Detected change data

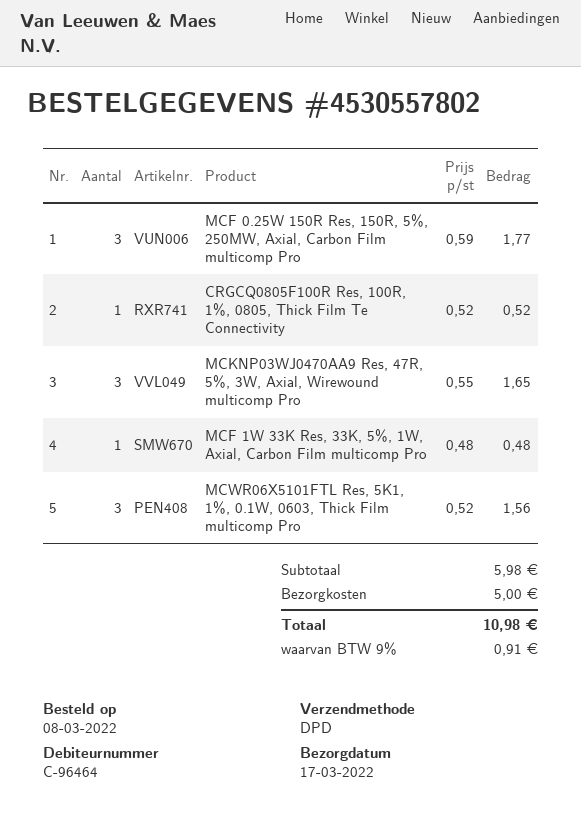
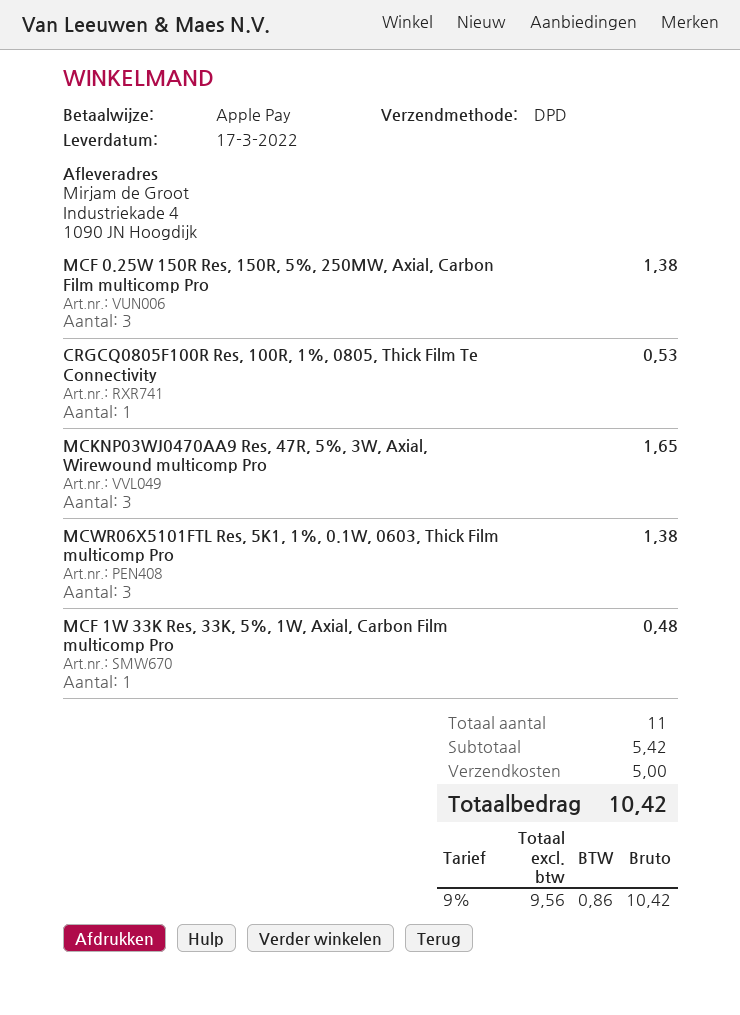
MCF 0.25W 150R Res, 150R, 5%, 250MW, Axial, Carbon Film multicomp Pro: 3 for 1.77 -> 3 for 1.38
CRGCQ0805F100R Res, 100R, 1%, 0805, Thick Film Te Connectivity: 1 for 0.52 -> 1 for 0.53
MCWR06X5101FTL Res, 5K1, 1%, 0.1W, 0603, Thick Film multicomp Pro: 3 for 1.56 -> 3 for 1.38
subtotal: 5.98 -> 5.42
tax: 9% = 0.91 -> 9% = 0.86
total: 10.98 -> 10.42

### WHAT IS REQUIRED
Starting at the line in the records above that contains "CRGCQ0805F100R Res, 100R, 1%, 0805, Thick", output every line up to and including the last one, with nothing added.

### RESULT OF THE EXERCISE
CRGCQ0805F100R Res, 100R, 1%, 0805, Thick Film Te Connectivity: 1 for 0.52 -> 1 for 0.53
MCWR06X5101FTL Res, 5K1, 1%, 0.1W, 0603, Thick Film multicomp Pro: 3 for 1.56 -> 3 for 1.38
subtotal: 5.98 -> 5.42
tax: 9% = 0.91 -> 9% = 0.86
total: 10.98 -> 10.42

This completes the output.